It’s National Parks Week!

US National Parks Waive Their Entrance Fee for a Day

It’s National Parks Week!

Sylvia was impressed by Zion Canyon, one of the most visited of the National Parks.

US National Parks offered free admission on Saturday, April 20. Did you take advantage?

Many people have likely heard about the entrance fee increases in National Parks. While some ghastly numbers were bandied about as trial balloons early in the process, the actual fee increases ended amounting to, in most cases, only a few dollars.

What many people don’t know, and the USNPS website helpfully points out, is that fewer than one third of the national park units charge any admission at all!* Whoopee!

Haleakala National Park
The weird landscapes of Hawaii’s Haleakala Volcano made it among the most memorable National Parks we have visited.

But see that asterisk? There’s always a catch. In this case, it refers to the fact that what the phrase really should say is, “Less than one third of the national park units charge admission, but most of those that don’t are the ones you probably don’t care about!” 🙂

In fact, most of them aren’t national parks at all. Most are historic sites, monuments, ‘heritage sites’ and other quasi-park units. These are very important in their own right of course, but not the sorts of things most people think of when the hear the words, “National Park.”

The ones you probably ARE thinking of — Grand Canyon, Yellowstone, Yosemeti, Rocky Mountain, Zion, Denali, Glacier, Mt. Rainier — yeah, you’re gonna pay to get into any of them.

Does the Grand Canyon charge a fee? You bet your butte it does.

There are some VERY good national parks that don’t charge a fee. For example…North Cascades and Great Basin National Parks. They are less visited because they are very remote, and fairly undeveloped by NPS standards.

There is one notable exception to this, of course. Great Smoky Mountains NP is popular and charges NO admissions fee at all. This is in fact part of the reason for its staggering popularity. Eleven Million people visit annually…double the number of the next park on the list, which is the Grand Canyon.

Mt. Cammerer Fire Tower
GSMNP has many great views like this one from Mt. Cammerer, but what it has mostly is crowds.

We have opined many times about the crowds in GSMNP, and the fact that the crowds are one of the things that have caused us to conclude that the overall experience of this popular park is somewhat overrated, at least for hiking.

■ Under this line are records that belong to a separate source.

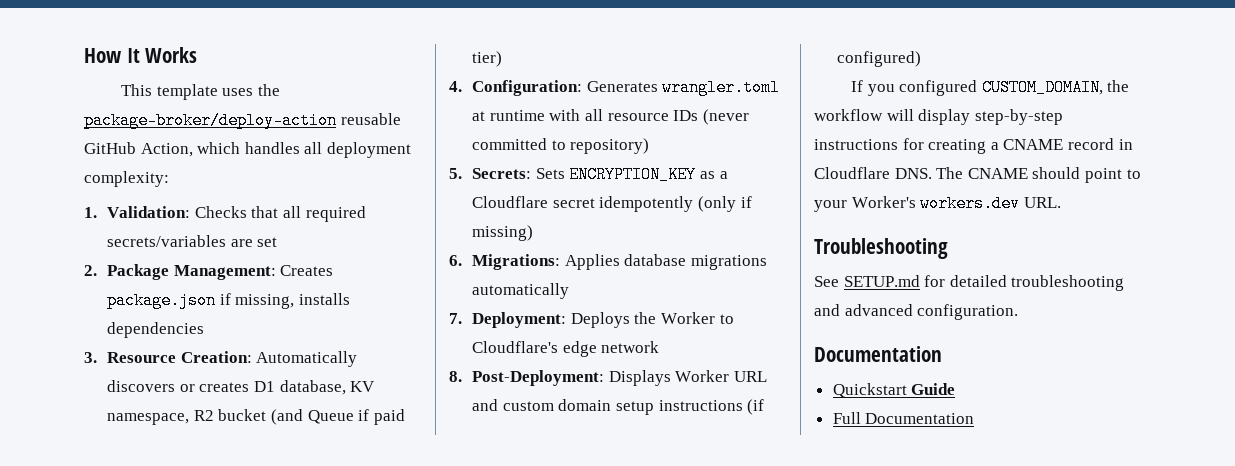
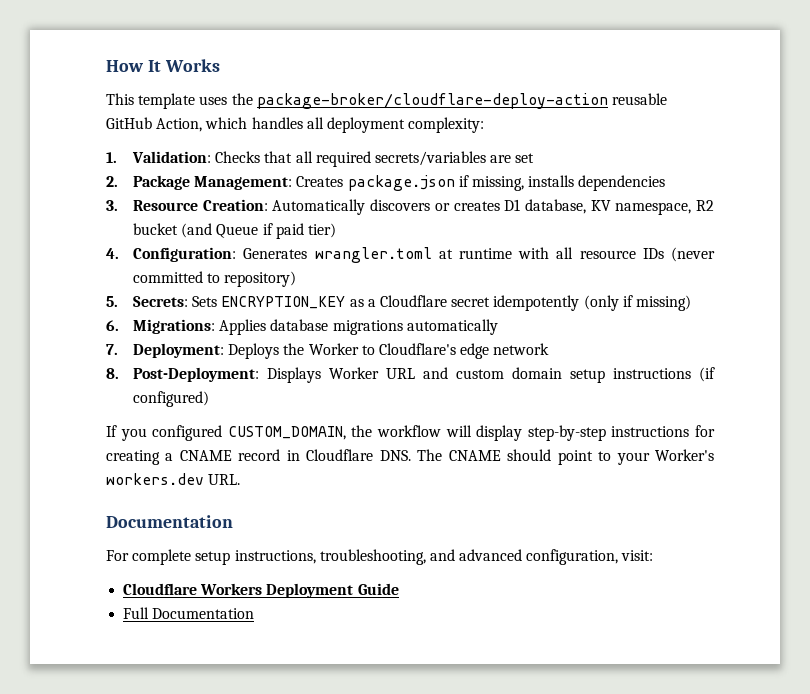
- This template uses the package-broker/deploy-action reusable GitHub Action, which handles all deployment complexity:
+ This template uses the package-broker/cloudflare-deploy-action reusable GitHub Action, which handles all deployment complexity:
  If you configured CUSTOM_DOMAIN, the workflow will display step-by-step instructions for creating a CNAME record in Cloudflare DNS. The CNAME should point to your Worker's workers.dev URL.
- Troubleshooting
- See SETUP.md for detailed troubleshooting and advanced configuration.
  Documentation
- Quickstart Guide
+ For complete setup instructions, troubleshooting, and advanced configuration, visit:
+ Cloudflare Workers Deployment Guide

However, everything needs to be put in perspective. Earlier this week I blogged about Notre Dame of Paris Cathedral, recently damaged by fire. That single BUILDING routinely got MORE visitors per year than the entire Great Smoky Mountain National Park, which is 800 square miles of territory.  I knew the place was crowded, but…

Note that if you want to camp, stay in a lodge, buy firewood, a cheeseburger or an overpriced hoodie at ANY national park…you are going to pay something. Cheeseburgers aren’t handed out for free. Hoodies are not either as Brian can attest.

Brian (now Sylvia’s) Shenandoah Hoodie was an impulse purchase…the impulse being, he was freezing his ass off and that was the only thing in the gift shop that fit.

Many National Parks also have a fee for certain ‘attractions’ within the park. For example, you don’t have to pay to get into Great Basin NP, but you do have to pay to tour Lehman Caves, one of its signature attractions.

Brian trudges through Bryce Canyon, which gets much less visitation than Zion.

Also, if you happen to be a fourth grader, you can get into ANY park free as part of the ‘Every Kid in a Park‘ program. Brian, who is a former fourth grader and still maintains much of the maturity of one, states that this is totally NOT FAIR and that fourth graders get EVERYTHING.

Our recommendation to all Americans is to see as many of the US National Parks, among our greatest American treasures, as possible, and see them as often as possible. And be sure to go out west and visit all the big ones.

Kings Canyon remains one of Brian’s less visited favorites.

Brian has visited seven of the top ten most visited National Parks in the US. If you follow the blog you might be able to tell which three he’s still yet to check off his list. Hint…one of them is the closest REAL National Park to his birthplace in Boston. Yeah, he never made it to —–. He was too busy with the White Mountains.

But he aims to change this someday. In fact he aims to visit MOST of the big National Park units. He just has a hard time getting up for some of them…Indiana Sand Dunes for example. You are telling me those dunes are better than Jockey’s Ridge State Park?

Visit your National Parks soon! (But go out of season and go to a less visited one. You won’t be sorry!)